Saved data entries
>>>
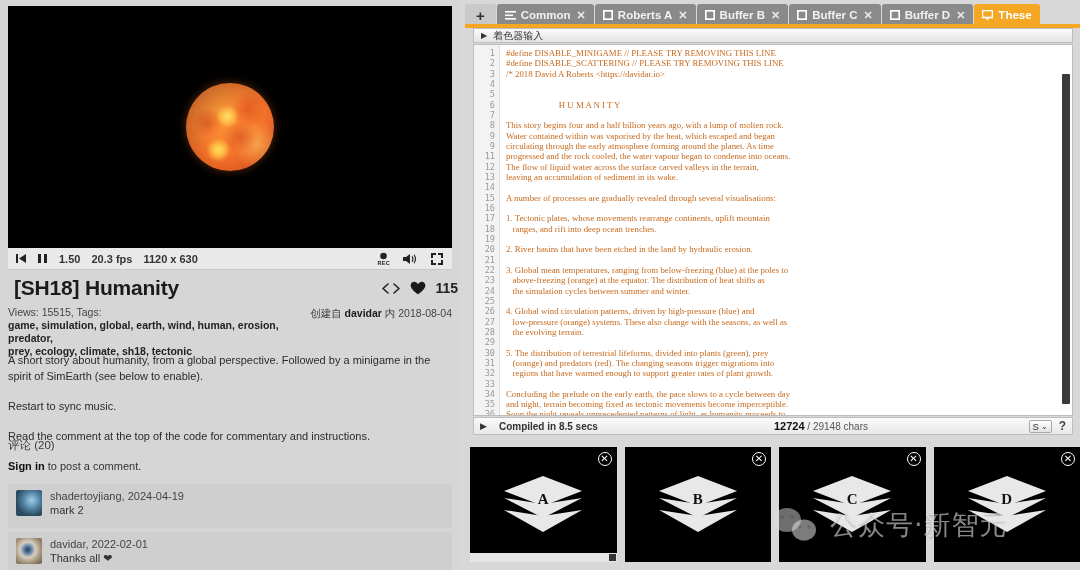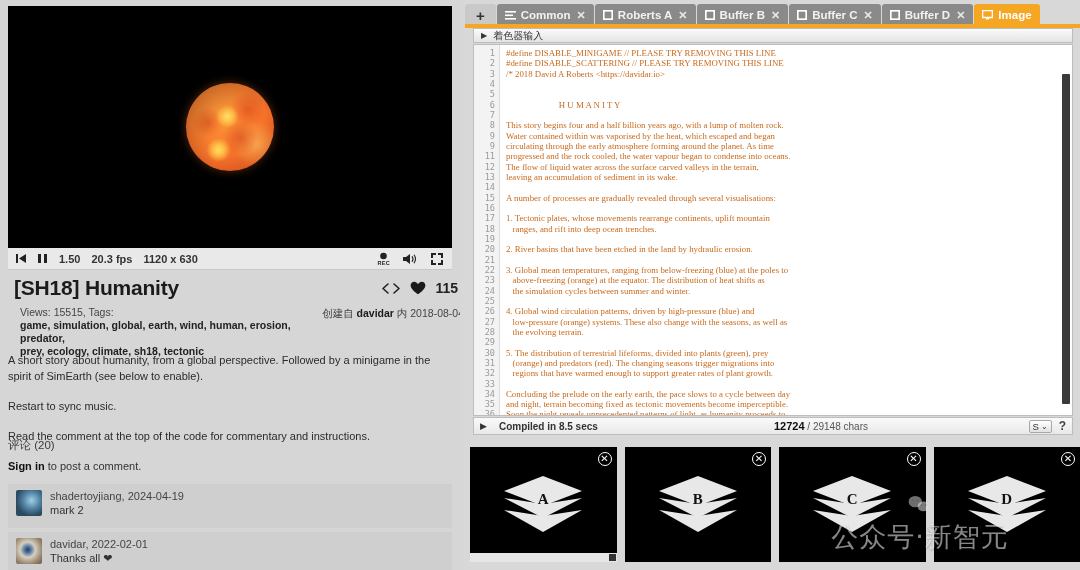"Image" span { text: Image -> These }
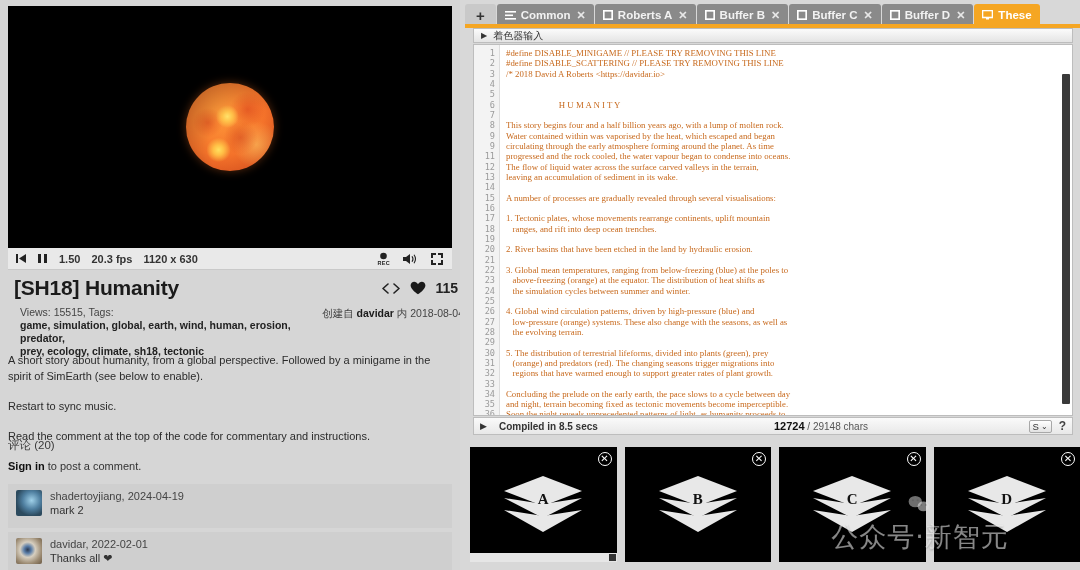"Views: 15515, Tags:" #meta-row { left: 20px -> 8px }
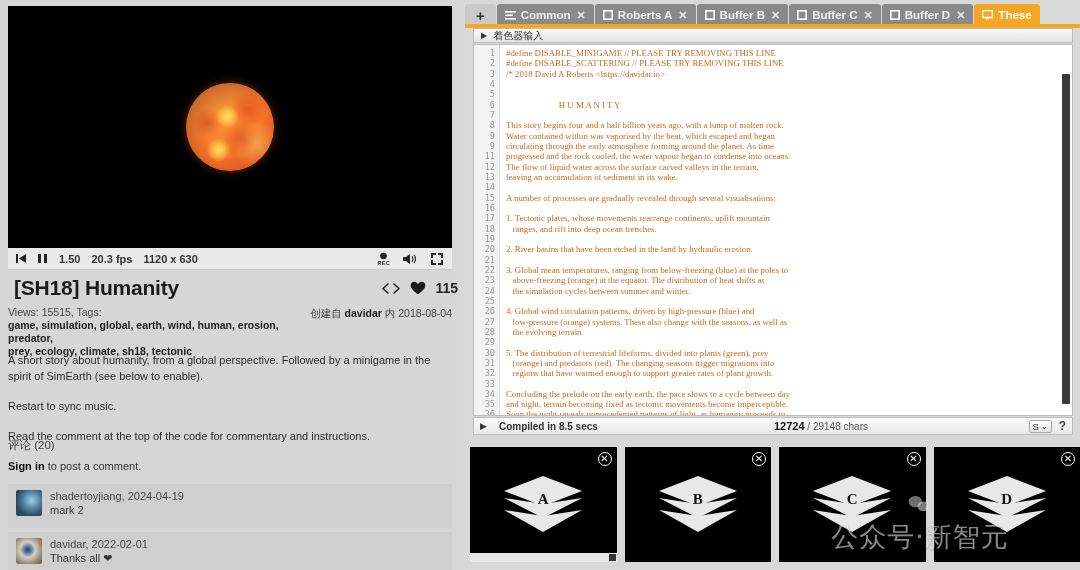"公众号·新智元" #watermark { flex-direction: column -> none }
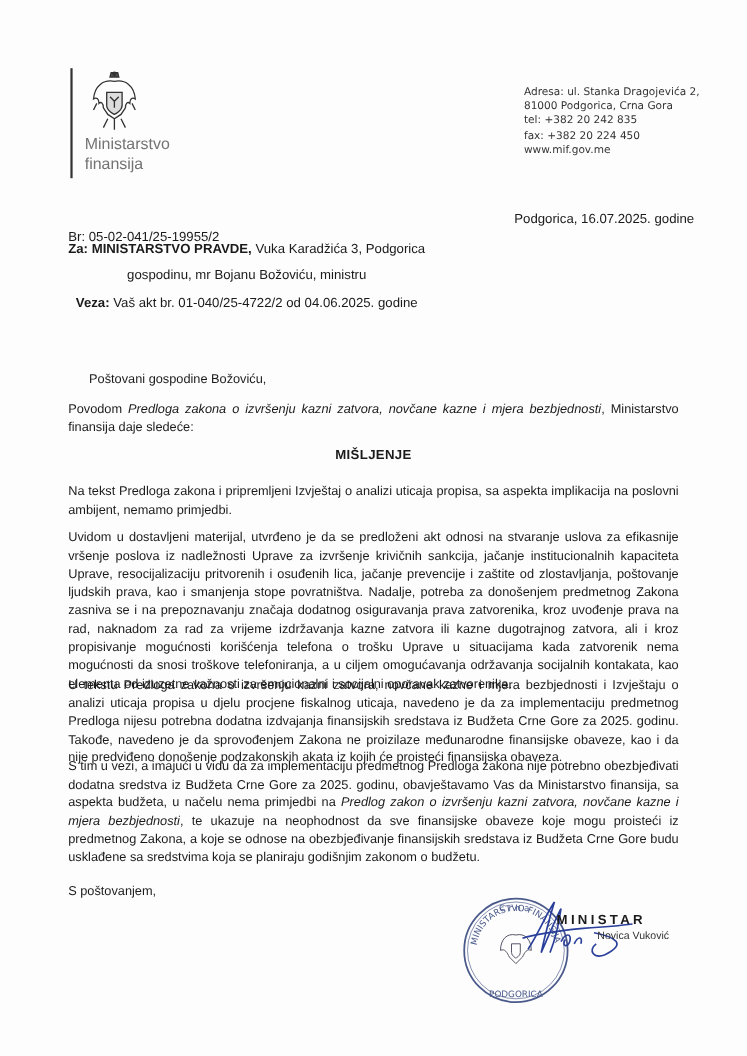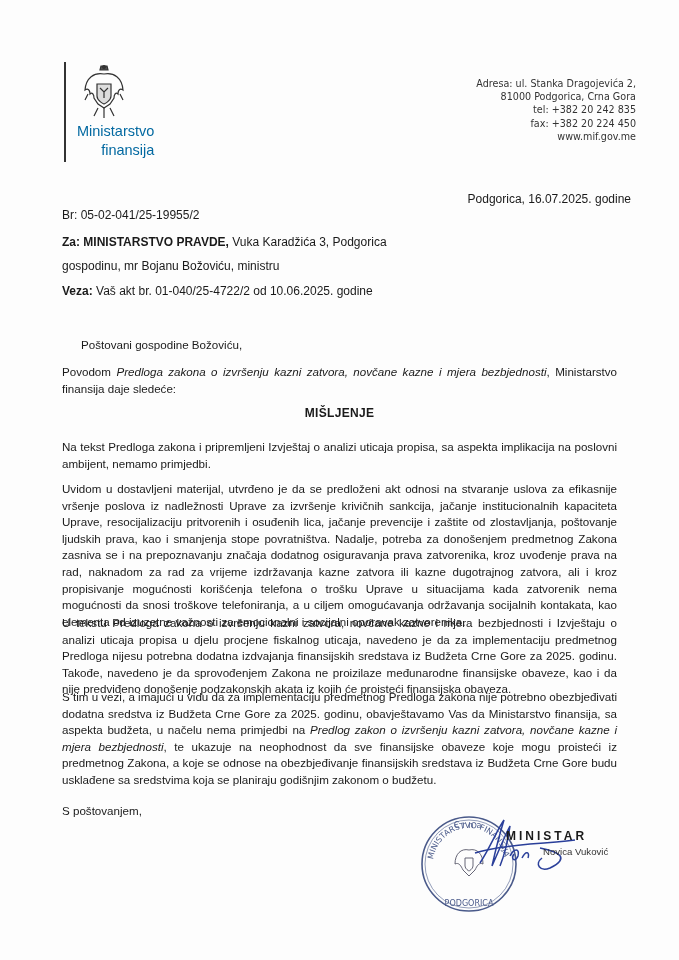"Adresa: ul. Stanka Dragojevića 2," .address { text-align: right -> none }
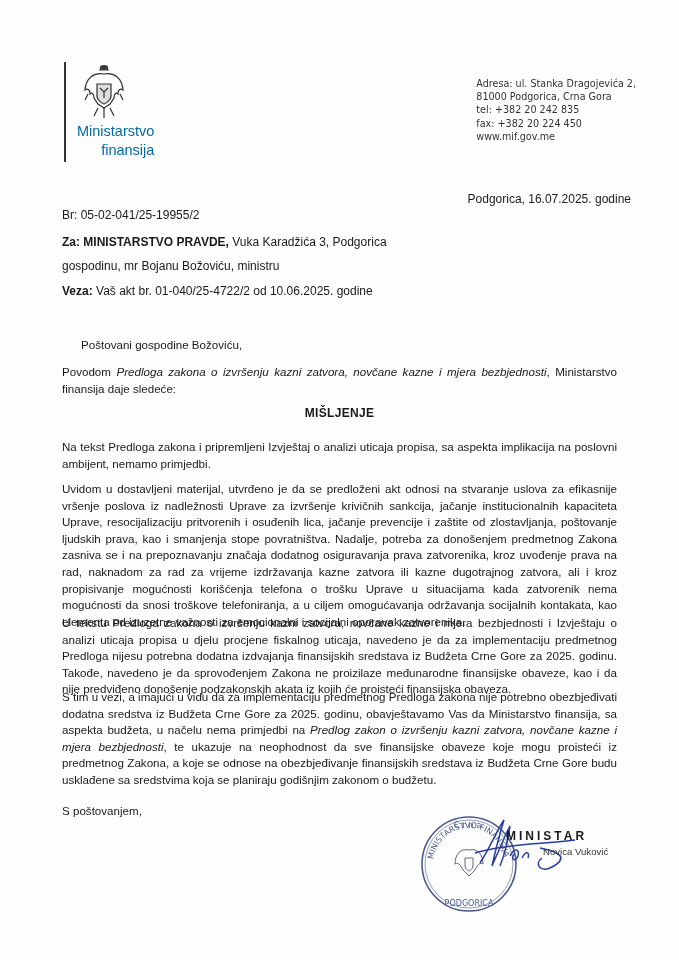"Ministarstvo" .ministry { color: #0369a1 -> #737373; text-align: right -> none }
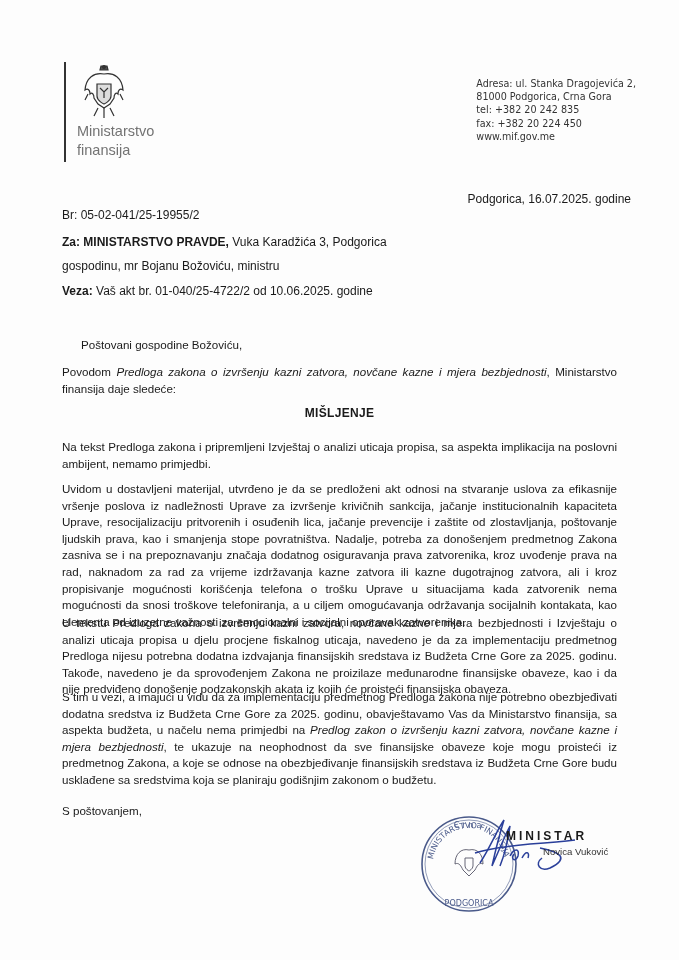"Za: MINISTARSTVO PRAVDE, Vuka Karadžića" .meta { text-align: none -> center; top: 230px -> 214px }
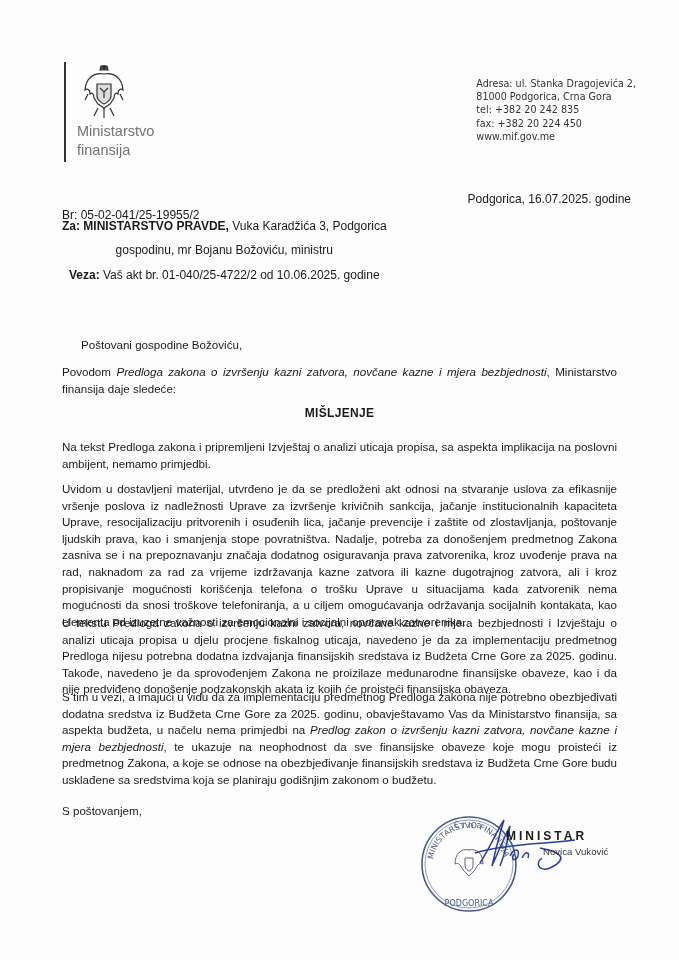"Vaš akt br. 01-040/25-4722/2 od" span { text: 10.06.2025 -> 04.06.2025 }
<<<
### Task to complete
Omitting all pictures, reproduce the records above in their entirety.

### Exercise response
"Image" span { text: Image -> These }
"Views: 15515, Tags:" #meta-row { left: 20px -> 8px }
"公众号·新智元" #watermark { flex-direction: column -> none }
"Adresa: ul. Stanka Dragojevića 2," .address { text-align: right -> none }
"Ministarstvo" .ministry { color: #0369a1 -> #737373; text-align: right -> none }
"Za: MINISTARSTVO PRAVDE, Vuka Karadžića" .meta { text-align: none -> center; top: 230px -> 214px }
"Vaš akt br. 01-040/25-4722/2 od" span { text: 10.06.2025 -> 04.06.2025 }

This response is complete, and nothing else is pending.